The US Supreme Court on Thursday ruled that the state of Kansas must issue marriage licenses to same-sex couples.
The court, in a 4-3 ruling, also ruled that marriages performed in other states cannot be recognized in the United States, meaning the marriage of two people of the same gender cannot be considered valid.
The Kansas Department of Licensing and Regulation, which administers the state’s marriage licenses, issued a statement saying that “our goal has always been to serve all Kansas residents, regardless of their sexual orientation or gender identity.”
“We respect the rights of all Kansas citizens and are committed to ensuring that every resident of Kansas has the opportunity to marry the person they love,” the statement said.
The state, which has been in a legal standoff with gay rights advocates, filed a brief in court in response to the court’s ruling.
“While we are disappointed that the court has ruled against the Kansas Supreme Court, our hope is that our legal challenge will be successful and we can move forward with a new and legally valid marriage license in the coming months,” said Karel C. Schreiber, president and CEO of Kansas Marriage Licensing Association, a group that represents about 2,200 licensees.

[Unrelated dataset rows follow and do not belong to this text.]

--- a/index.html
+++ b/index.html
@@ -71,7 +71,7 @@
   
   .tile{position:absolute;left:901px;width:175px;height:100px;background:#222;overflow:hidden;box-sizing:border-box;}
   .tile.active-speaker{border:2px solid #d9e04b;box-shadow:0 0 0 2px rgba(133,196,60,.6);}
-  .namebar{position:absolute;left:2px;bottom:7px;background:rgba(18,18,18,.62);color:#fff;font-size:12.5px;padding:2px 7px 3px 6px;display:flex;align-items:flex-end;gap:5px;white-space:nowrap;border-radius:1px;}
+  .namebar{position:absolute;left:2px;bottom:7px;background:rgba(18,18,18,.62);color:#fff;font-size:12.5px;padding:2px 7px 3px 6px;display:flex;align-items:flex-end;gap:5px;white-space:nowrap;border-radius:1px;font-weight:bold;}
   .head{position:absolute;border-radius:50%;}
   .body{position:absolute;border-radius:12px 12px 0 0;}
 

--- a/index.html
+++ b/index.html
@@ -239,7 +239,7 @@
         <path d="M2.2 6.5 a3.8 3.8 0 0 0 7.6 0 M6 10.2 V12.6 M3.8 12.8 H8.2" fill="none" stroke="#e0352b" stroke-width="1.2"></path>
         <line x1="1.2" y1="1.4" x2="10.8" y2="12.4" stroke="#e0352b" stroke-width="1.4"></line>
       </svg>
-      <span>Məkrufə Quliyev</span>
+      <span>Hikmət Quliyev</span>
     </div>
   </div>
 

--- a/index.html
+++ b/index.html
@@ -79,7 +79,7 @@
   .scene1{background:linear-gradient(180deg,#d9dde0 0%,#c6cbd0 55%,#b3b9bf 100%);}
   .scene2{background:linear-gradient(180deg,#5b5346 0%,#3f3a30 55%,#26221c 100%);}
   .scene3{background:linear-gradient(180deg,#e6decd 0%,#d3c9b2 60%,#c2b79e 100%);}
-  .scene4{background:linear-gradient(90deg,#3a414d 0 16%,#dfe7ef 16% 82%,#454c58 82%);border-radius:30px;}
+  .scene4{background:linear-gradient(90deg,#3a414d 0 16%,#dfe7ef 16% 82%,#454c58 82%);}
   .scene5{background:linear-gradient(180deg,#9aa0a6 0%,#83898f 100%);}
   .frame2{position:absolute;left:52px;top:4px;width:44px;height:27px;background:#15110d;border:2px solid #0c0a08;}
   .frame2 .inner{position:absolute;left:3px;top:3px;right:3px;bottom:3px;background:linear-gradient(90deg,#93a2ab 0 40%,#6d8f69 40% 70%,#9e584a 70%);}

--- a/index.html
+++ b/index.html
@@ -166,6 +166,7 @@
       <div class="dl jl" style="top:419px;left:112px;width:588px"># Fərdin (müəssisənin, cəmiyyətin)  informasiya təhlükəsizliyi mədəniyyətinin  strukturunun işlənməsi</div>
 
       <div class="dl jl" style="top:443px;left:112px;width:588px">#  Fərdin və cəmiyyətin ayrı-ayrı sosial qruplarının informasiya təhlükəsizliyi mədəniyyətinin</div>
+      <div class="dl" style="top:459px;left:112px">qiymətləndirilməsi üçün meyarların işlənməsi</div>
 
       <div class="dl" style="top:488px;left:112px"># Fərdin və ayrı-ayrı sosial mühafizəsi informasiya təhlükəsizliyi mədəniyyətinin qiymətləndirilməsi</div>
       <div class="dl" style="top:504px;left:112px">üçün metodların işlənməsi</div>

The US Supreme court on Thursday struck down a provision of Kansas’ state constitution that prohibits same-year marriages, effectively ending a six-year legal battle over gay marriage in the state.

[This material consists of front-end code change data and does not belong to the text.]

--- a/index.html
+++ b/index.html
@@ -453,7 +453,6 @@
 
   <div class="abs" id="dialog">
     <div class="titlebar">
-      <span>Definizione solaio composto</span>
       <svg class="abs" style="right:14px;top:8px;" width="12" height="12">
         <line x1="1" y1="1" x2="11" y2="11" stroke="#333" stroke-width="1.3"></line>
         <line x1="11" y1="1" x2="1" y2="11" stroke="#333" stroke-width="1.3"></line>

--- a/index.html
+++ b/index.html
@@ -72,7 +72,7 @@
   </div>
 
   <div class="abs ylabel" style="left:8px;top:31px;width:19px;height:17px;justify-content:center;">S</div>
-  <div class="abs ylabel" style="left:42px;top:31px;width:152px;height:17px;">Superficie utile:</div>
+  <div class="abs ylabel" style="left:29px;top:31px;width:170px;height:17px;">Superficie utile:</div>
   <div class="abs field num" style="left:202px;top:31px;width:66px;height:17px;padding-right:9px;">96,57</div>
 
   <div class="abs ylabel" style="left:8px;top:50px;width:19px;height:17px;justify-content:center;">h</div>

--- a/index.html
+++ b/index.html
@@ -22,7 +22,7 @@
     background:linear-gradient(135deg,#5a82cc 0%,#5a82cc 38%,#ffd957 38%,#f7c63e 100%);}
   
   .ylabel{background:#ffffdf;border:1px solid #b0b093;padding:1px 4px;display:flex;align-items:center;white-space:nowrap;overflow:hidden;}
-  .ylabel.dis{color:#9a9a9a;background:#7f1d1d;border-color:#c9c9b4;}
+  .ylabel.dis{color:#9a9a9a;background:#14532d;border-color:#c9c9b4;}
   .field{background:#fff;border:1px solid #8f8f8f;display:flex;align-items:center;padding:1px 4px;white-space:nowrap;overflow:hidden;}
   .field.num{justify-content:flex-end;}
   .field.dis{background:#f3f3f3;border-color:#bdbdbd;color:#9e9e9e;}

Kansas’ ban on gay marriage was enacted in 2008.
It was one of four states to allow gay marriage at the time, but the ruling was the most significant.
The ruling means same-day marriages between same-gender couples will no longer be legal in Kansas.
The decision will affect about 8,000 people in the Kansas City, Kansas, metropolitan area, about 10,000 in Wichita, about 1,500 in Topeka, about 500 in Topgeek and about 500 people in Overland Park.
In June, Kansas became the fourth state in the nation to legalize gay marriage.
The ruling will affect thousands of couples in Kansas and will impact marriages performed elsewhere in the country, including New York and Massachusetts.
The case before the high court, K.R. v.
Kansas, is the second major gay rights case the court is hearing this year.
In July, the justices will hear arguments in two other gay rights cases.